Below is a listing. Write out exactly its lines between the one holding "log10(RT) | Est.: -0.37 -> -0.46" and the one holding "(Intercept) | Est.: -3.96 -> -3.86", inclusive.
+---+
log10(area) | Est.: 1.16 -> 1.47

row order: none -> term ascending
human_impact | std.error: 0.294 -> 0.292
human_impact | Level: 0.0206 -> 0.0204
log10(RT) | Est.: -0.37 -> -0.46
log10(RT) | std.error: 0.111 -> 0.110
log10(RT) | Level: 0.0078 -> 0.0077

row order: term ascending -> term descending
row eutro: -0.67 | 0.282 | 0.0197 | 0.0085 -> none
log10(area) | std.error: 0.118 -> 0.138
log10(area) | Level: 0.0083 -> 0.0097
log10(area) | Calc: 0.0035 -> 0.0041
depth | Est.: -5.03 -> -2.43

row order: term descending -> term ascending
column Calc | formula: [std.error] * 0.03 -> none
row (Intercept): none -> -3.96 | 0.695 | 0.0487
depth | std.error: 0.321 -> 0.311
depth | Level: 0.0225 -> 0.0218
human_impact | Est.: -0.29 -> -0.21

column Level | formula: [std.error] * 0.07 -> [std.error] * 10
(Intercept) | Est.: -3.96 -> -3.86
+---+
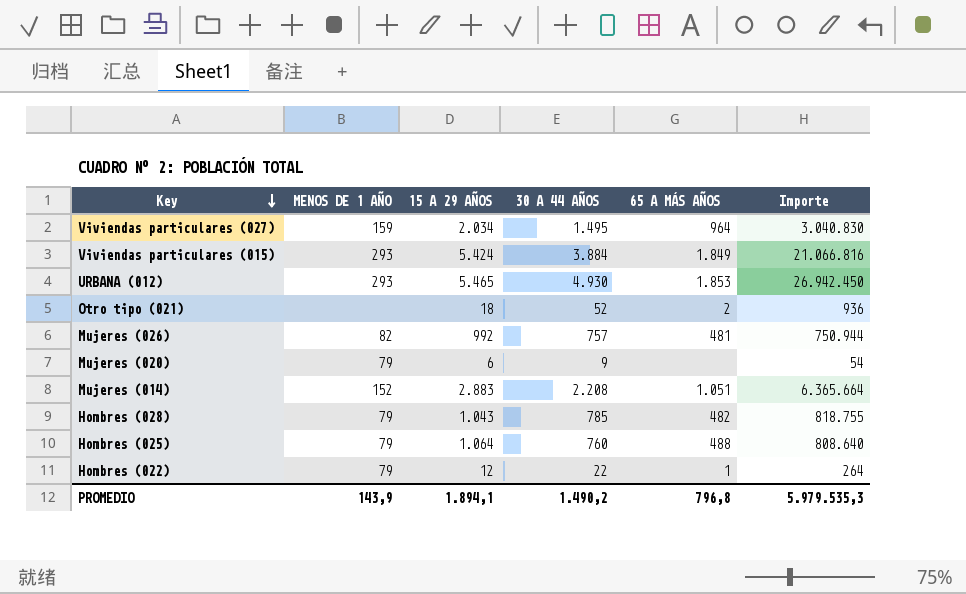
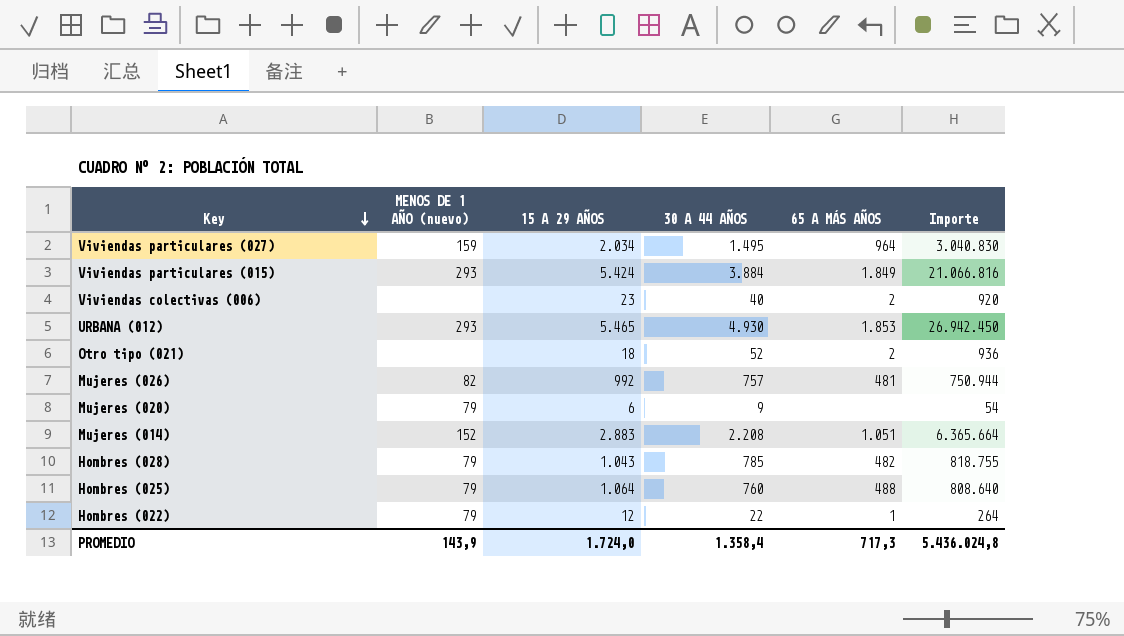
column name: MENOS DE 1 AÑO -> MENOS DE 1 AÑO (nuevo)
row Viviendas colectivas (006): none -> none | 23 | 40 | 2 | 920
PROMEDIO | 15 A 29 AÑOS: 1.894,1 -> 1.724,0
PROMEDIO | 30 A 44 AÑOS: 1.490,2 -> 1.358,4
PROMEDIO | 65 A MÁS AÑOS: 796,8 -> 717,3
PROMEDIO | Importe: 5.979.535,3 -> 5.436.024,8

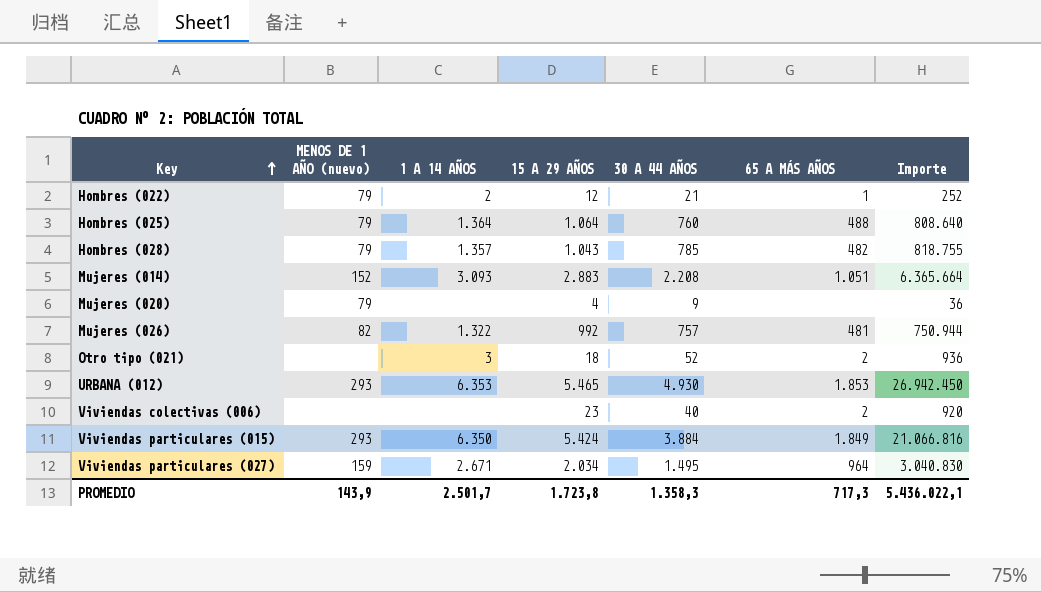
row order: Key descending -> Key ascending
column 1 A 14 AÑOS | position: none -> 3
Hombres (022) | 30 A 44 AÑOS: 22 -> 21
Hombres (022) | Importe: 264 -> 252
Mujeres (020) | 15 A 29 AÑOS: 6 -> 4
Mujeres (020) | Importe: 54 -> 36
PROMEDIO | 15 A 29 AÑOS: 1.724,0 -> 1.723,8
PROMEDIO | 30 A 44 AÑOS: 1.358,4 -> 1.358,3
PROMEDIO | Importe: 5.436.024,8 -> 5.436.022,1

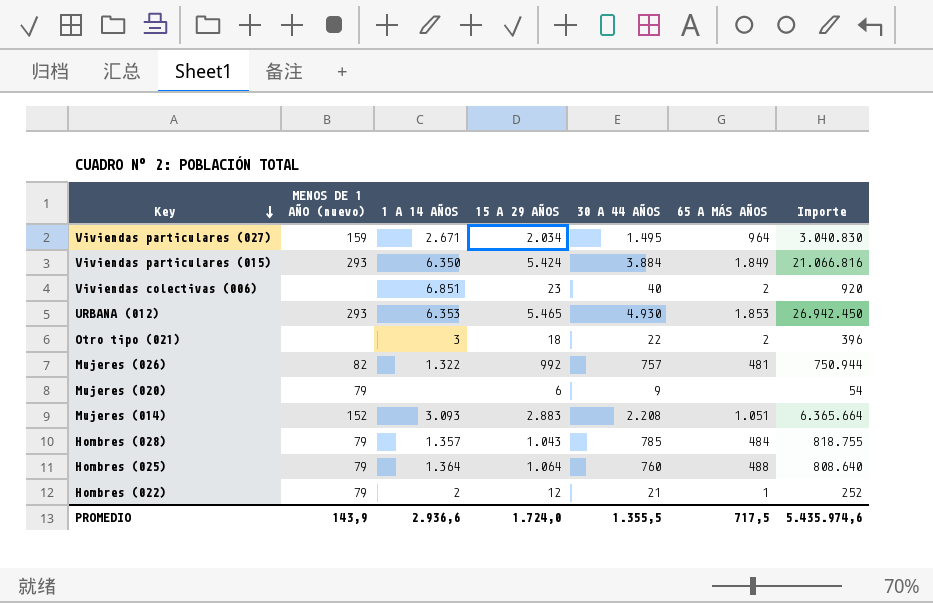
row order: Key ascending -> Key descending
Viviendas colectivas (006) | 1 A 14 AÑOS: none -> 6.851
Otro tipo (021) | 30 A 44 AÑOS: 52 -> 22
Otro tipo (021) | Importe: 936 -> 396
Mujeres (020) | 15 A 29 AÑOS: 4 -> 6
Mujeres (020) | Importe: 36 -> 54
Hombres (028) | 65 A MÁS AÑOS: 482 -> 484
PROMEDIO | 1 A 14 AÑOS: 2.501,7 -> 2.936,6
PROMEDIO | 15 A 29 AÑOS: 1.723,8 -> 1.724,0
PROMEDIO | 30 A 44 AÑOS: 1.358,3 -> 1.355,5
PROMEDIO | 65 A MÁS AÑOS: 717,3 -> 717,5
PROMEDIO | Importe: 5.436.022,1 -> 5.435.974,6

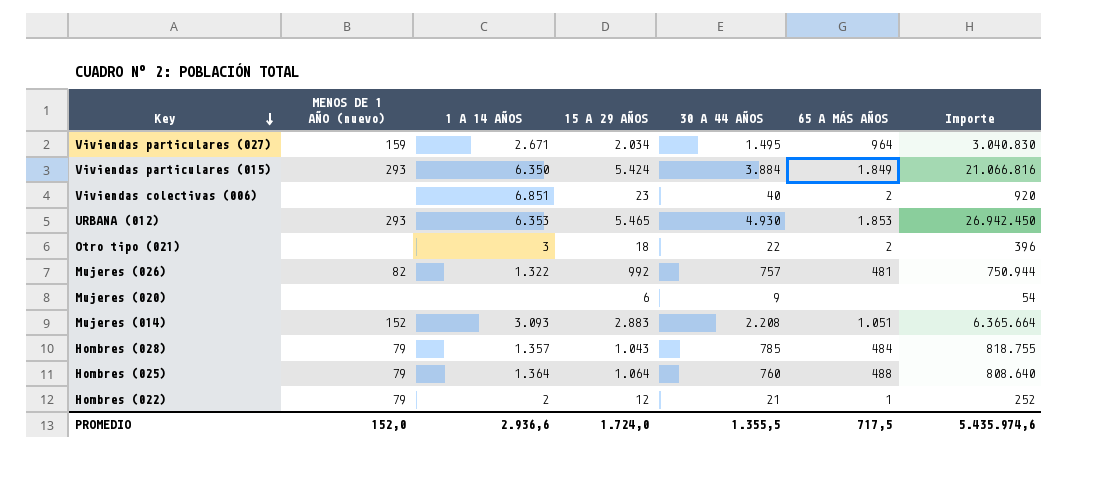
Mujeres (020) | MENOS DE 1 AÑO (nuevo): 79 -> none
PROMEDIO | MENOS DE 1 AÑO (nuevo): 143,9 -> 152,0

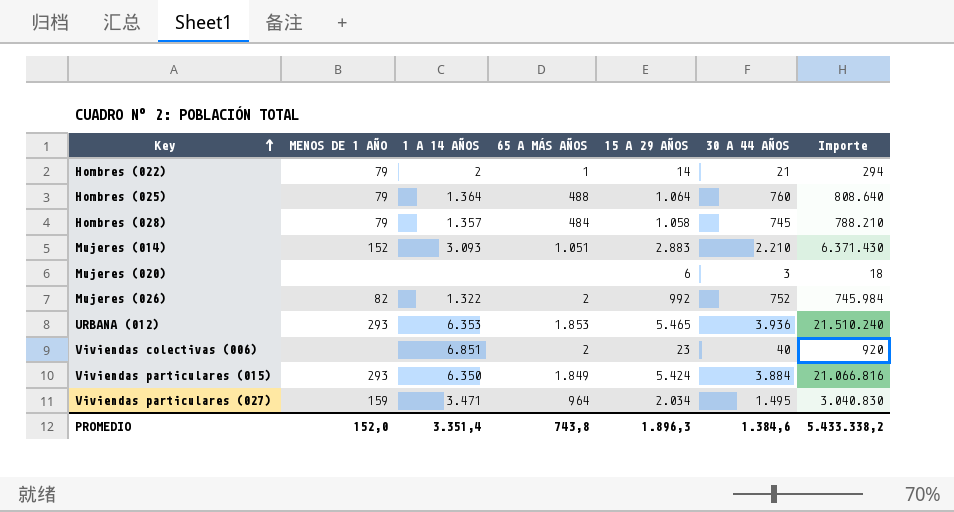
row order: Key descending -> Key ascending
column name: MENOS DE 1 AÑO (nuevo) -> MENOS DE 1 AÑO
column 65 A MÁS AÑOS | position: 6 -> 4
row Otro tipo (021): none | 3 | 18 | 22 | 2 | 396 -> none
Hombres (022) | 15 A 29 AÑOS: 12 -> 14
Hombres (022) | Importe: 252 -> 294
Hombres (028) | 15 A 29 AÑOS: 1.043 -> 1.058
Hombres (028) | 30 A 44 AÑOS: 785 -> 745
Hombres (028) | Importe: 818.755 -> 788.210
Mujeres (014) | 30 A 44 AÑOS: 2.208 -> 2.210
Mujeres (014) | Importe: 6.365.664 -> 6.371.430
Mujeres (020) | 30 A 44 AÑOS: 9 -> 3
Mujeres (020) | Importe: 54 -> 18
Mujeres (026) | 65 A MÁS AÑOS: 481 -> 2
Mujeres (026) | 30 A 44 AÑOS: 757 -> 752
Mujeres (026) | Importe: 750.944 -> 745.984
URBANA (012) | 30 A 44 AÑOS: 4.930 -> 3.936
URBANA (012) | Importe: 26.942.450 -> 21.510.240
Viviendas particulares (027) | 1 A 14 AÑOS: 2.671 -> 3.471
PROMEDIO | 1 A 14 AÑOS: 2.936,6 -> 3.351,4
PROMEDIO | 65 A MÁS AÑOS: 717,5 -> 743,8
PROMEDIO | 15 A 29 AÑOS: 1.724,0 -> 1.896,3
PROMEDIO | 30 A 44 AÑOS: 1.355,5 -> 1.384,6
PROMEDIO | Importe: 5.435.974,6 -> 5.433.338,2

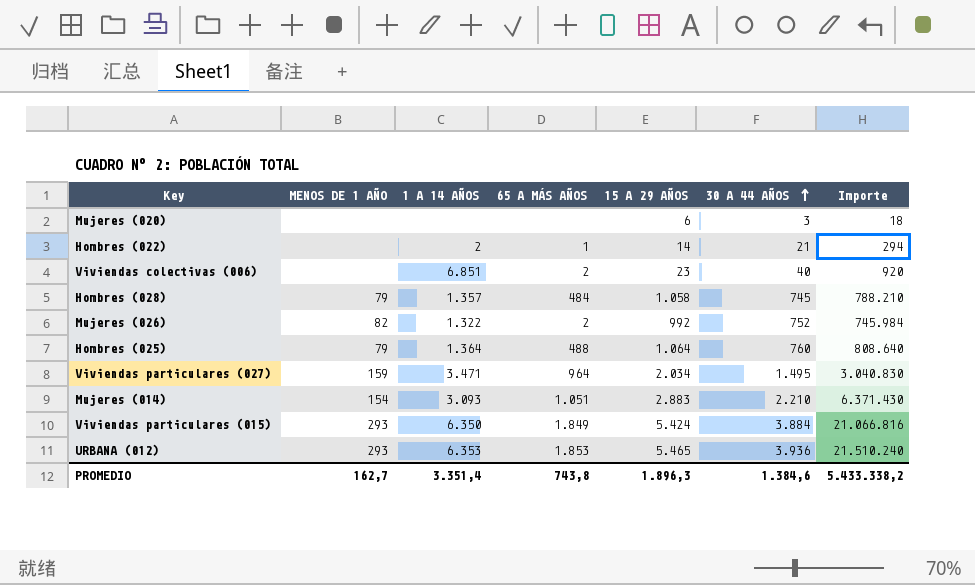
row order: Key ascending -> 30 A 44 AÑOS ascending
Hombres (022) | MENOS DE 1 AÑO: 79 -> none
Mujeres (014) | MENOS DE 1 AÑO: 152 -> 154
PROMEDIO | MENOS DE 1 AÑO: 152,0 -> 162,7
+---+
§ TASK RESPONSE
log10(RT) | Est.: -0.37 -> -0.46
log10(RT) | std.error: 0.111 -> 0.110
log10(RT) | Level: 0.0078 -> 0.0077

row order: term ascending -> term descending
row eutro: -0.67 | 0.282 | 0.0197 | 0.0085 -> none
log10(area) | std.error: 0.118 -> 0.138
log10(area) | Level: 0.0083 -> 0.0097
log10(area) | Calc: 0.0035 -> 0.0041
depth | Est.: -5.03 -> -2.43

row order: term descending -> term ascending
column Calc | formula: [std.error] * 0.03 -> none
row (Intercept): none -> -3.96 | 0.695 | 0.0487
depth | std.error: 0.321 -> 0.311
depth | Level: 0.0225 -> 0.0218
human_impact | Est.: -0.29 -> -0.21

column Level | formula: [std.error] * 0.07 -> [std.error] * 10
(Intercept) | Est.: -3.96 -> -3.86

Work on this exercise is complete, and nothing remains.